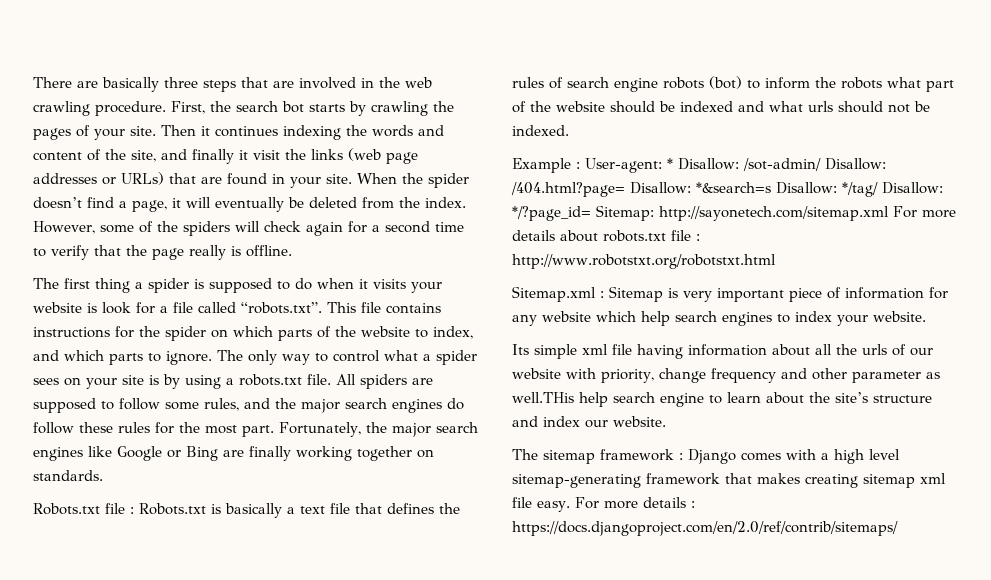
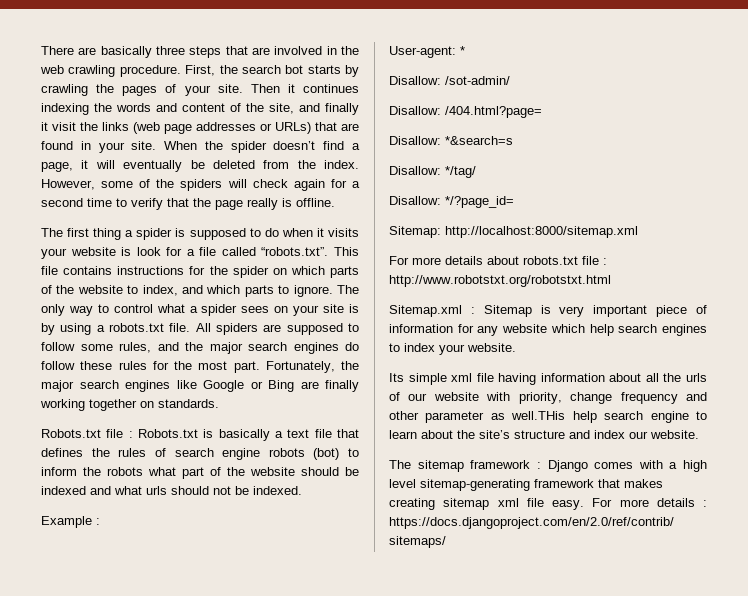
(580, 165) none -> (100, 521) //
(673, 163) none -> (465, 50) //
(821, 164) none -> (510, 80) //
(625, 189) none -> (542, 112) //
(771, 187) none -> (513, 140) //
(878, 189) none -> (476, 172) //
[596,205,889,221] Sitemap: http://sayonetech.com/sitemap.xml -> [389,226,638,238] // Sitemap: http://localhost:8000/sitemap.xml //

= = = = = = =

WHAT YOU WILL DO → Lines containing the word "none" are to be pulled from the records and copied.

EXERCISE RESPONSE →
(580, 165) none -> (100, 521) //
(673, 163) none -> (465, 50) //
(821, 164) none -> (510, 80) //
(625, 189) none -> (542, 112) //
(771, 187) none -> (513, 140) //
(878, 189) none -> (476, 172) //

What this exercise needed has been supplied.